Then, in the middle of the summer, he felt the calling. The future
didn’t look so good in the big Western markets, he decided. Those calls
from his family in New Delhi, urging him to come back and help out with
the family accounting business, sounded more sensible. So he gave up his
huge bonus and got on a plane.
At the time, his move from the world’s most successful investment bank
to the poky New Delhi offices of S.R. Dinodia & Co., Chartered
Accountants, bewildered his friends and colleagues: It was as if he had
abandoned his future.
Now they’re all phoning him.
People like Mr. Dinodia are pioneers in the “reverse brain drain,” a
huge shift of knowledge and skills out of New York and London and back
into the developing world. In one of the surprising consequences of the
global financial meltdown, the collapse of the Western banking and finance
industries has sent thousands of highly skilled professionals from
immigrant backgrounds back to their homelands, where they are taking on
key roles in emerging economies.
“I have ridden the bubble to the top and got out when things started
looking shaky, but a lot of my colleagues have lost their jobs . . . the
Lehman Brothers of the world, the Bear Stearns of the world are no longer
sucking up talent from India but instead sending it back,” Mr. Dinodia
said from New Delhi the other day.
“So companies here can now hire bankers with the kind of experience we
never could have dreamed of employing before the crunch.”
Precise figures of professionals returning home aren’t available, but
reverse migration has become a major issue in a number of countries. The
financial sectors in India and China are being bolstered by a reverse
exodus of highly trained but suddenly jobless bankers and analysts. Brazil
and Turkey have observed the same effect. The trend is also visible in
smaller developed countries, such as Israel and Australia, that have
avoided the worst of the crash.
And Malaysia may have gone the furthest in exploiting the phenomenon: Its
higher-education minister announced recently that his country’s
institutions should launch an international program “to identify
Malaysian professionals who lost their jobs abroad to return and work.”
The reversal is particularly dramatic in India, where human resource
managers for finance firms are reporting hundreds of résumés from New
York and London arriving on their desks each week.

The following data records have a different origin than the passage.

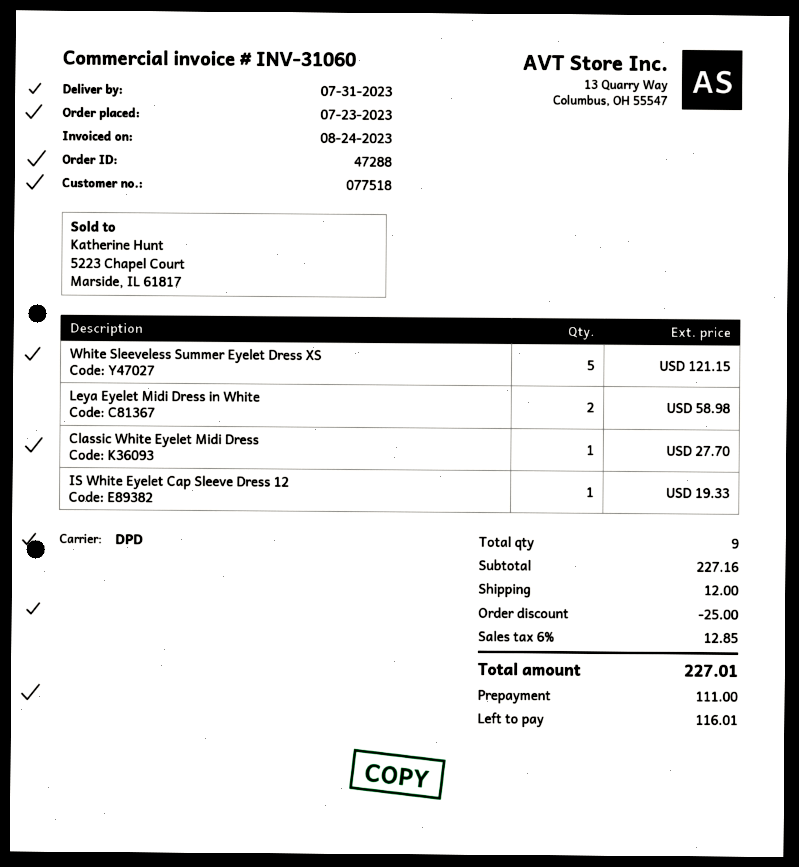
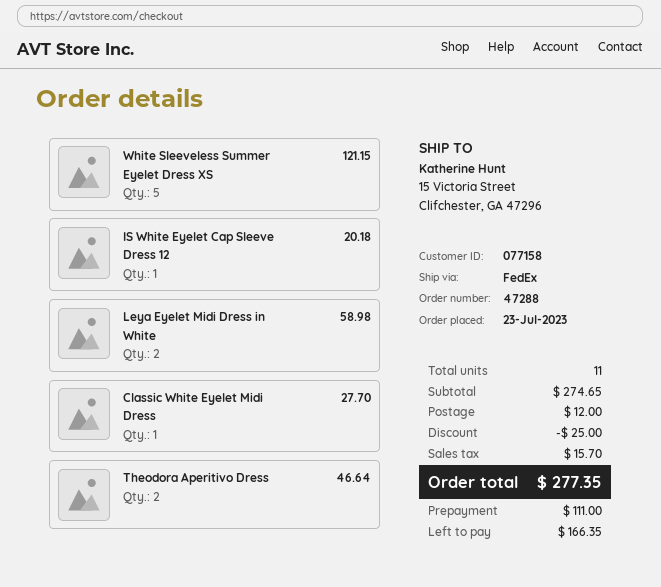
customer number: 077518 -> 077158
shipping method: DPD -> FedEx
IS White Eyelet Cap Sleeve Dress 12: 1 for 19.33 -> 1 for 20.18
Theodora Aperitivo Dress: none -> 2 for 46.64
total quantity: 9 -> 11
subtotal: 227.16 -> 274.65
tax: 12.85 -> 15.70
total: 227.01 -> 277.35
balance: 116.01 -> 166.35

Mr. Dinodia has found himself at the centre of this phenomenon. After he
arrived in India, he set up an online community for Indian-born graduates
of the Wharton School—the acclaimed University of Pennsylvania business
college where he’d earned his degree—to help them find positions in
India’s thriving financial sector if they wanted to move back.
He thought he would end up helping out maybe a couple of dozen people.
Then the markets collapsed. In the past six weeks, his network has helped
350 Wharton grads move back to India, using its circle of 50 India-based
mentors and “industry captains” to place them in high-level positions
in an economy that looks more promising, if a lot smaller, to many of
them.
It’s become a second job for him, even as he struggles to bring
structured financing and other tools of investment banking to his
fast-growing family firm.
As he spoke, he read a new e-mail from a former classmate: “I have nine
years of hedge fund experience on the public and private side; I’m happy
to come in anywhere, from analyst to vice-president, in any role, I’m
desperate; my kids go to a private school; I have a big mortgage; I’m
looking for any job in India in investing.”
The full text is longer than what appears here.